Suspensa ação de turma recursal que discutia complementação do Seguro DPVAT

Está suspensa a tramitação do processo que discute, no juizado especial cível de Santa Catarina, complemento de indenização decorrente do Seguro DPVAT. A determinação é do ministro Aldir Passarinho Junior, do Superior Tribunal de Justiça (STJ), que concedeu liminar em uma reclamação da Líder dos Consórcios do Seguro DPVAT S/A.

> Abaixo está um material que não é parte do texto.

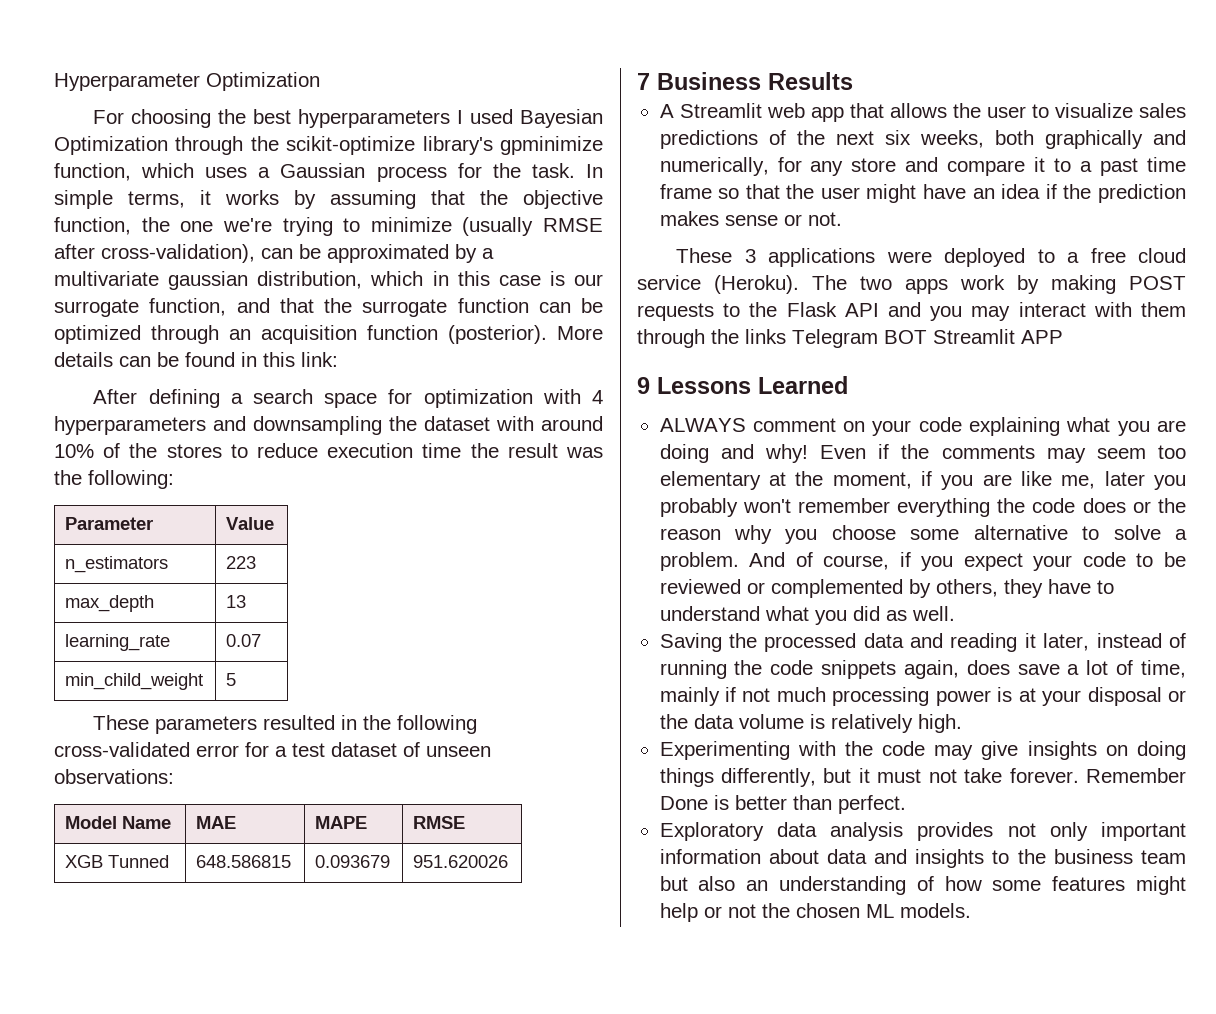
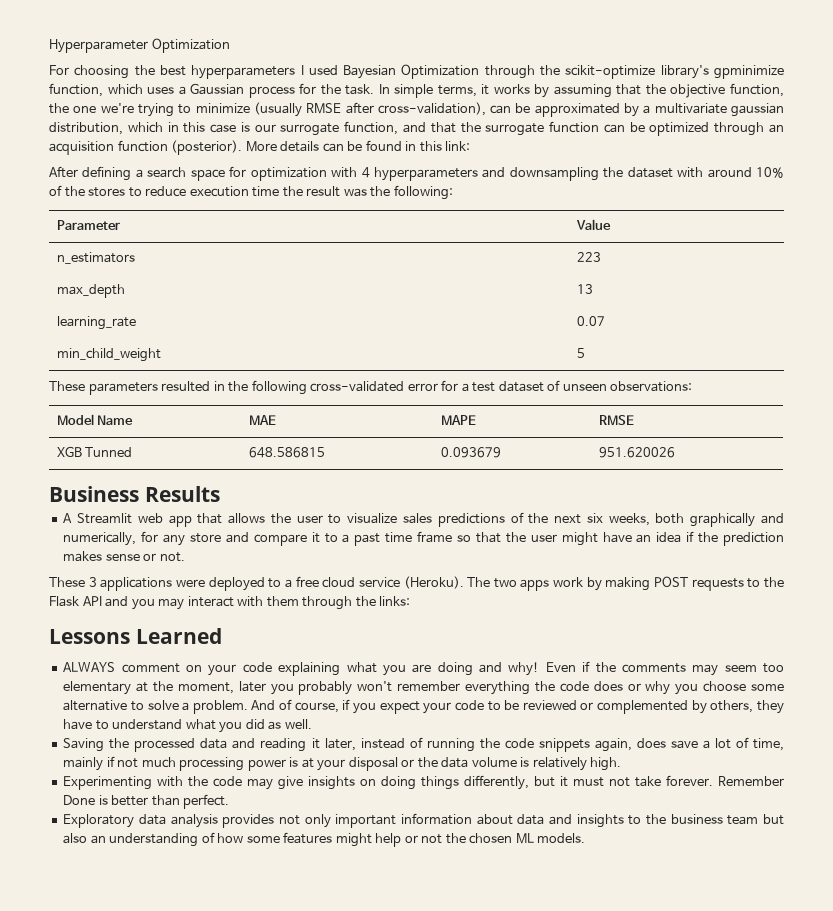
[637,73,650,90] 7 -> (675, 452) none
[745,329,1063,348] [637,377,650,394] links Telegram BOT Streamlit APP // 9 -> [379,596,411,606] links: //
[920,471,1096,490] if you are like me, -> (234, 688) none
[1158,498,1186,513] [659,528,721,540] the reason -> (641, 687) none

A reclamação da Líder é contra decisão da Terceira Turma Recursal de Chapecó (SC) que, ao julgar ação ajuizada por um usuário do serviço contra a seguradora, determinou o pagamento do valor correspondente ao seguro obrigatório, no montante de 40 salários-mínimos, não importando o grau de invalidez.

Inconformada, a seguradora alegou que a decisão recursal conflita com a jurisprudência do STJ. Para tanto, citou precedentes da Corte que adotaram entendimento no sentido de que é possível a cobertura parcial do DPVAT, de forma proporcional ao grau de invalidez.

O ministro Aldir Passarinho Junior concedeu a liminar para suspender o trâmite do processo, até que seja julgada a reclamação pela Segunda Seção do STJ, que irá uniformizar o entendimento sobre o tema.

O relator determinou ainda o aviso sobre a decisão liminar ao presidente do Tribunal de Justiça de Santa Catarina (TJSC), ao corregedor-geral de Justiça de Santa Catarina e ao presidente da turma recursal de Chapecó, informando o processamento da reclamação e solicitando informações.

Outros interessados sobre a instauração da reclamação devem se manifestar no prazo de 30 dias a partir da publicação do edital no Diário da Justiça. Os autores da ação principal têm cinco dias para se manifestar. Depois de prestadas as informações, o processo será remetido ao Ministério Público Federal (MPF) para parecer. O processamento segue o estabelecido na Resolução n. 12/2009 do STJ.